How many lines in the records below contain the word "bell"? Answer with the number and nothing else.
*** Opening of Task inputs ***
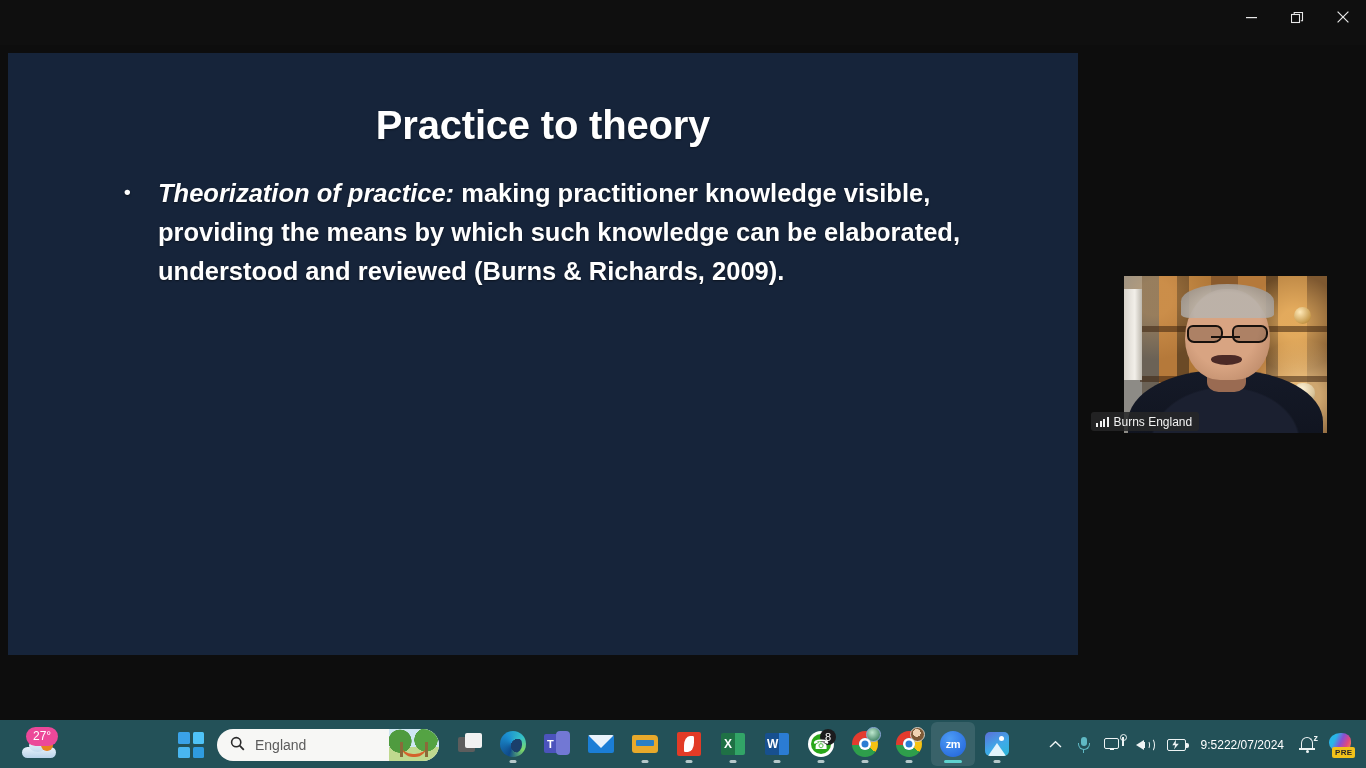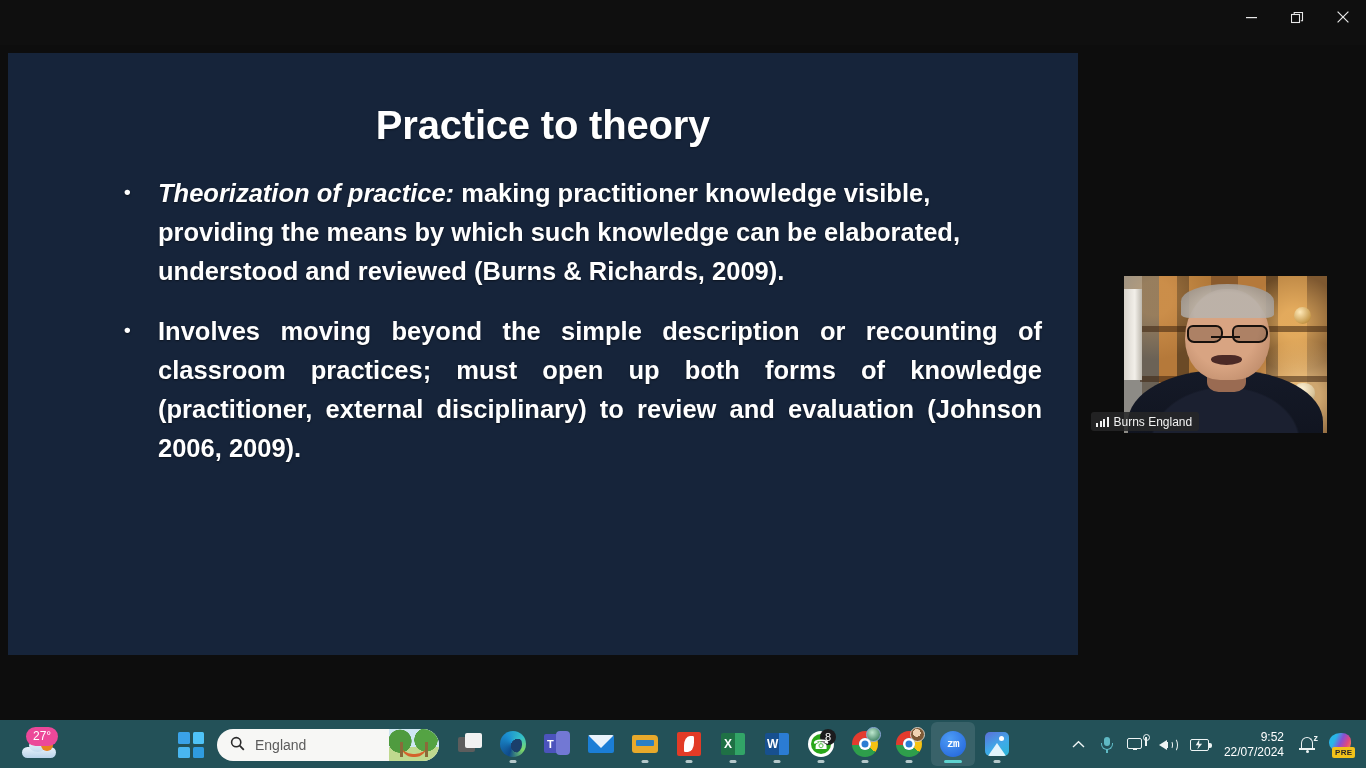--- a/index.html
+++ b/index.html
@@ -361,21 +361,21 @@
     background: radial-gradient(circle at 40% 35%, #bfe8cf, #4e8f70 70%);
     border:1.5px solid #8da8d8;
   }
   .ic-chrome .ovl.avatar {
     background: radial-gradient(circle at 45% 38%, #f0d3b2 0 35%, #7e5a36 36% 100%);
     border:1.5px solid #d8cdbf;
   }
 
   .ic-zoom { position:absolute; inset:0; border-radius:50%;
     background: radial-gradient(circle at 38% 30%, #4d9cf5, #2b6fe0 75%); display:flex; align-items:center; justify-content:center; }
-  .ic-zoom i { color:#fff; font-style:normal; font-size:11px; font-weight:bold; letter-spacing:-0.5px;font-family:Liberation Mono, monospace; }
+  .ic-zoom i { color:#fff; font-style:normal; font-size:11px; font-weight:bold; letter-spacing:-0.5px; }
 
   .ic-photos { position:absolute; left:1px; top:1px; width:24px; height:24px; border-radius:5px;
     background: linear-gradient(150deg, #5b6fd8, #3fa9e8 55%, #2bb7d6); overflow:hidden; }
   .ic-photos::before { content:""; position:absolute; left:3px; bottom:0; width:0; height:0;
     border-left:9px solid transparent; border-right:9px solid transparent; border-bottom:13px solid rgba(255,255,255,0.85); }
   .ic-photos::after { content:""; position:absolute; right:5px; top:4px; width:5px; height:5px; border-radius:50%; background:#fff; }
 
   
   .tray {
     position: absolute; right: 0; top: 722px;
@@ -384,21 +384,21 @@
     padding-right: 6px;
     color: #eef4f4;
   }
   .trayitem {
     height: 40px; min-width: 28px;
     display: flex; align-items: center; justify-content: center;
     padding: 0 6px;
     border-radius: 5px;
   }
   .clock {
-    display: flex; flex-direction: column; align-items: flex-end;
+    display: flex; align-items: flex-end;
     justify-content: center;
     padding: 0 8px 0 6px;
     color: #ffffff;
     font-size: 12px;
     line-height: 15px;
   }
   .bell { position: relative; width: 18px; height: 18px; }
   .bell .body {
     position: absolute; left: 3px; top: 1px;
     width: 12px; height: 11px;
@@ -482,21 +482,20 @@
     <svg width="12" height="12" viewBox="0 0 12 12">
         <path d="M0.6 0.6 L11.4 11.4 M11.4 0.6 L0.6 11.4" stroke="currentColor" stroke-width="1.2" fill="none"></path>
       </svg>
   </div>
 </div>
 
 <div class="stage">
   <div class="slide-title">Practice to theory</div>
   <div class="bullets">
     <div class="bullet nojust"><span class="lead">Theorization of practice:</span><span> making practitioner knowledge visible, providing the means by which such knowledge can be elaborated, understood and reviewed (Burns &amp; Richards, 2009).</span></div>
-    <div class="bullet"><span>Involves moving beyond the simple description or recounting of classroom practices; must open up both forms of knowledge (practitioner, external disciplinary) to review and evaluation (Johnson 2006, 2009).</span></div>
   </div>
 </div>
 
 <div class="tile">
   <div class="bg">
     <div class="shelfline" style="top:32%"></div>
     <div class="shelfline" style="top:64%"></div>
     <div class="door"></div>
     <div class="orb" style="right:8%;top:20%;width:17px;height:17px"></div>
     <div class="fig" style="right:30%;top:22%;width:13px;height:20px"></div>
*** Close of Task inputs ***
# Exercise result
2